When Labor came to power in May 2022, housing prices in Sydney and Melbourne were already higher than in almost all other developed world cities. Since May 2022, the crisis has deepened as dwelling and rental prices have continued to rise, along with interest rates, thus generating a serious rental crisis and a slide in the affordability of detached houses, especially in Sydney and Melbourne.
Though much less of a focus for Governments than the rental crisis, the first homeowner affordability crisis is nonetheless of huge significance. For younger households wanting family friendly housing and to get a foot on the property ownership ladder, their inability to do so is a catastrophe.
By 2021, the share of households in Sydney headed by a 30–39-year-old who were renting had reached 53%, and 37% for 40–49-year-old household heads. (Note that census data also refers to household heads as reference persons.)
Melbourne was trending in a similar direction, though from a lower base. The situation has worsened since 2021 as housing prices have continued to rise.
The result is that, for many of these households, home ownership is a receding dream. It is being replaced by continuing rental. Given how important home ownership is in retirement years, it implies a spectre of financial insecurity in this phase of life.

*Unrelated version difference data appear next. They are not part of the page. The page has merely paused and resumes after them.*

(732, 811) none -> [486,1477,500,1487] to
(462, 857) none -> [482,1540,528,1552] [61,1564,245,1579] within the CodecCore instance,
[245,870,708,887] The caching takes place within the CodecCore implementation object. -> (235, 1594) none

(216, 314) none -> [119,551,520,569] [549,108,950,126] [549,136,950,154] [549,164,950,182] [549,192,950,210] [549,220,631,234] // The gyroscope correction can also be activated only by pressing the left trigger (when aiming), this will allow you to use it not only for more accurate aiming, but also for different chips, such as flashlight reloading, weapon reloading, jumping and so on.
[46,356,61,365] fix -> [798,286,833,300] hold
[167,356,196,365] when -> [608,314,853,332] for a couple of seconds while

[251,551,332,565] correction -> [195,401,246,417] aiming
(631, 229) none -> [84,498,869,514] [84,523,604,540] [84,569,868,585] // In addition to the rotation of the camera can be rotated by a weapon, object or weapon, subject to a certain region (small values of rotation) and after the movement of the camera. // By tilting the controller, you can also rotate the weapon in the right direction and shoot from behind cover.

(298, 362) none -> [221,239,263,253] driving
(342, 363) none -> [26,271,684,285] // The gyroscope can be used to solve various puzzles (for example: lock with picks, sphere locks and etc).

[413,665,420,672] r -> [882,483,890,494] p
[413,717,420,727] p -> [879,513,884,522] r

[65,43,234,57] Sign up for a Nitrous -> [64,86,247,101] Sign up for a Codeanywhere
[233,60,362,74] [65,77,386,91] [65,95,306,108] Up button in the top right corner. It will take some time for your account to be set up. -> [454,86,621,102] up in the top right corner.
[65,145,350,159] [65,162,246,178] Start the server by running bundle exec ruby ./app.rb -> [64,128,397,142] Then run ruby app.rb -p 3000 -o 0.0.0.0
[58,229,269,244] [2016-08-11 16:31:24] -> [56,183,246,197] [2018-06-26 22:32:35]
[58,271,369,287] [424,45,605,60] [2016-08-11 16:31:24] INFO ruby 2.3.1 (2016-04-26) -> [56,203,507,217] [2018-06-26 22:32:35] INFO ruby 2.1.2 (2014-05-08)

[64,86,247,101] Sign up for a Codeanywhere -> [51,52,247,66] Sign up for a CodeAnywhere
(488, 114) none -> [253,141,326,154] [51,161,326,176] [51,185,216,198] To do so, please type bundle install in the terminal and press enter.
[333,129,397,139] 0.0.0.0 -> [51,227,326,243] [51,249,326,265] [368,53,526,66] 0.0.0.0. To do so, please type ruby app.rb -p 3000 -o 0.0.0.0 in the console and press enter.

Federal and state governments have committed massive funds, especially to fix the rental crisis. Yet despite this commitment, building permit approvals for medium and high-density dwellings in Sydney and Melbourne were lower in 2023 than a decade ago. They continued to fall in 2024.
How could this be?
The dominant explanation, held by governments, planners and most expert commentators is that current zoning laws and building approval procedures are restricting development. If they were loosened, so it is argued, much more medium density housing will result in middle suburban areas. Similarly, if constraints on high rise apartment buildings are eased, many more of these projects will start.
According to this dominant perspective, both resident and new migrant demand can be satisfied, notwithstanding the huge increase in the migrant influx in 2022 and 2023. Net overseas migration to Australia was 433,150 in 2022 and 547,267 in 2023. This compares with near 250,000 each year prior to the 2019-2020 pandemic (which was itself a steep increase from the long-term average from 1950 to 2005 of 88,700)1. Some 67.5% of this net influx reside in NSW and Victoria (which comprise 57% of Australia’s population), the great majority locating in Sydney and Melbourne.
However, irrespective of zoning laws and building approvals, the densifying strategy is not working. We show that in the current setting developers cannot make a profit from providing affordable rental accommodation, either from medium density projects in the middle suburbs (the ‘missing middle’) or from high-rise inner-city apartment projects. In the case of the ‘missing middle’, developers can’t build such units or town houses because of escalating site costs, mainly due to the high price of the land on which they have to be built.
Site costs continued to escalate because of competition for detached housing not just from aspiring first homeowners. The escalation is also from a large cohort of financially strong upgraders who are switching houses in pursuit of the tax-free capital gains flowing from the price escalation of higher end houses. Investors, too, are adding to the demand. In addition, there is a lagged demand for the purchase of detached housing from earlier arrived migrants. This latter source is very important but has not been recognized in the housing literature.
This competition is occurring at a time when just over half the detached housing stock in Sydney and Melbourne is held by household heads aged 50+. A remarkably small share of these households is exiting or downsizing, thus gumming up the supply of established houses.
In the case of high-rise apartments, developers cannot make a profit unless they target the high end of the apartment market.
What to do?
The key goal must be to restore the housing market to equilibrium. The factors contributing to the current crisis have been building up over many years. Therefore, resolving the crisis will take time, and will need investments and policies. These will transform the housing industry from small scale operators to larger companies that can operate with scale and improve productivity and leverage advanced manufacturing techniques to allow more pre-fabrication.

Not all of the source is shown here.